## [WHAT THE EXERCISE ASKS]
Please print each record that follows precisely as it appears.

[Data items]
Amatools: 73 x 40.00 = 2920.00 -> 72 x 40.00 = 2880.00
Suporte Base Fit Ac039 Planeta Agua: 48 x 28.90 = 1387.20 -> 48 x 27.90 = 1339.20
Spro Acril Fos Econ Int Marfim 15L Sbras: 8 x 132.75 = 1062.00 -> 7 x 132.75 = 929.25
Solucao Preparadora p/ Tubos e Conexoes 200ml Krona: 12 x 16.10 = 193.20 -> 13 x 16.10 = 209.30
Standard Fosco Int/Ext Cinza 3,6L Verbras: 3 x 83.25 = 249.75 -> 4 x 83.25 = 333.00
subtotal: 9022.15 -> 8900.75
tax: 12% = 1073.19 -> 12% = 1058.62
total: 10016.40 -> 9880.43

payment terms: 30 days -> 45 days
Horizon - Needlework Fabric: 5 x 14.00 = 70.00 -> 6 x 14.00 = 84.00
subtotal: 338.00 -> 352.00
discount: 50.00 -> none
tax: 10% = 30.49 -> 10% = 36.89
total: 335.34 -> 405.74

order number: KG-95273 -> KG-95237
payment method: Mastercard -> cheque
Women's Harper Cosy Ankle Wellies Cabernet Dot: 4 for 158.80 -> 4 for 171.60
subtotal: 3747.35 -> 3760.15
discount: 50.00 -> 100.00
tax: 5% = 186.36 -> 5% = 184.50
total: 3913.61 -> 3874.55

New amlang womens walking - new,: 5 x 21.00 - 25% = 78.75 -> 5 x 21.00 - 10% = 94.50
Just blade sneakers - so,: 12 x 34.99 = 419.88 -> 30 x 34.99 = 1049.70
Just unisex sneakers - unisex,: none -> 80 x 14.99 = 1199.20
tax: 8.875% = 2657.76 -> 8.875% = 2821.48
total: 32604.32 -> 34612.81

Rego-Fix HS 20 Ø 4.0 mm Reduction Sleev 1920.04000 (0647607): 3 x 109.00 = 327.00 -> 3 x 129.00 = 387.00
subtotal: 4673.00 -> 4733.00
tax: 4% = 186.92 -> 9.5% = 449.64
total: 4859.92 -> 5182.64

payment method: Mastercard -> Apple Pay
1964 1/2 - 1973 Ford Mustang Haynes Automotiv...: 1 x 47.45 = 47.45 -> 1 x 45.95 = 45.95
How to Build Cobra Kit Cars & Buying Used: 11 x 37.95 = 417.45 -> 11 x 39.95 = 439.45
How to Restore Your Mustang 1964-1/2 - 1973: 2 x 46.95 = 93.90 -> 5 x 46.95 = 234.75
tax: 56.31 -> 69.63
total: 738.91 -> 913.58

## [SOLUTION TO THIS EXERCISE]
Amatools: 73 x 40.00 = 2920.00 -> 72 x 40.00 = 2880.00
Suporte Base Fit Ac039 Planeta Agua: 48 x 28.90 = 1387.20 -> 48 x 27.90 = 1339.20
Spro Acril Fos Econ Int Marfim 15L Sbras: 8 x 132.75 = 1062.00 -> 7 x 132.75 = 929.25
Solucao Preparadora p/ Tubos e Conexoes 200ml Krona: 12 x 16.10 = 193.20 -> 13 x 16.10 = 209.30
Standard Fosco Int/Ext Cinza 3,6L Verbras: 3 x 83.25 = 249.75 -> 4 x 83.25 = 333.00
subtotal: 9022.15 -> 8900.75
tax: 12% = 1073.19 -> 12% = 1058.62
total: 10016.40 -> 9880.43

payment terms: 30 days -> 45 days
Horizon - Needlework Fabric: 5 x 14.00 = 70.00 -> 6 x 14.00 = 84.00
subtotal: 338.00 -> 352.00
discount: 50.00 -> none
tax: 10% = 30.49 -> 10% = 36.89
total: 335.34 -> 405.74

order number: KG-95273 -> KG-95237
payment method: Mastercard -> cheque
Women's Harper Cosy Ankle Wellies Cabernet Dot: 4 for 158.80 -> 4 for 171.60
subtotal: 3747.35 -> 3760.15
discount: 50.00 -> 100.00
tax: 5% = 186.36 -> 5% = 184.50
total: 3913.61 -> 3874.55

New amlang womens walking - new,: 5 x 21.00 - 25% = 78.75 -> 5 x 21.00 - 10% = 94.50
Just blade sneakers - so,: 12 x 34.99 = 419.88 -> 30 x 34.99 = 1049.70
Just unisex sneakers - unisex,: none -> 80 x 14.99 = 1199.20
tax: 8.875% = 2657.76 -> 8.875% = 2821.48
total: 32604.32 -> 34612.81

Rego-Fix HS 20 Ø 4.0 mm Reduction Sleev 1920.04000 (0647607): 3 x 109.00 = 327.00 -> 3 x 129.00 = 387.00
subtotal: 4673.00 -> 4733.00
tax: 4% = 186.92 -> 9.5% = 449.64
total: 4859.92 -> 5182.64

payment method: Mastercard -> Apple Pay
1964 1/2 - 1973 Ford Mustang Haynes Automotiv...: 1 x 47.45 = 47.45 -> 1 x 45.95 = 45.95
How to Build Cobra Kit Cars & Buying Used: 11 x 37.95 = 417.45 -> 11 x 39.95 = 439.45
How to Restore Your Mustang 1964-1/2 - 1973: 2 x 46.95 = 93.90 -> 5 x 46.95 = 234.75
tax: 56.31 -> 69.63
total: 738.91 -> 913.58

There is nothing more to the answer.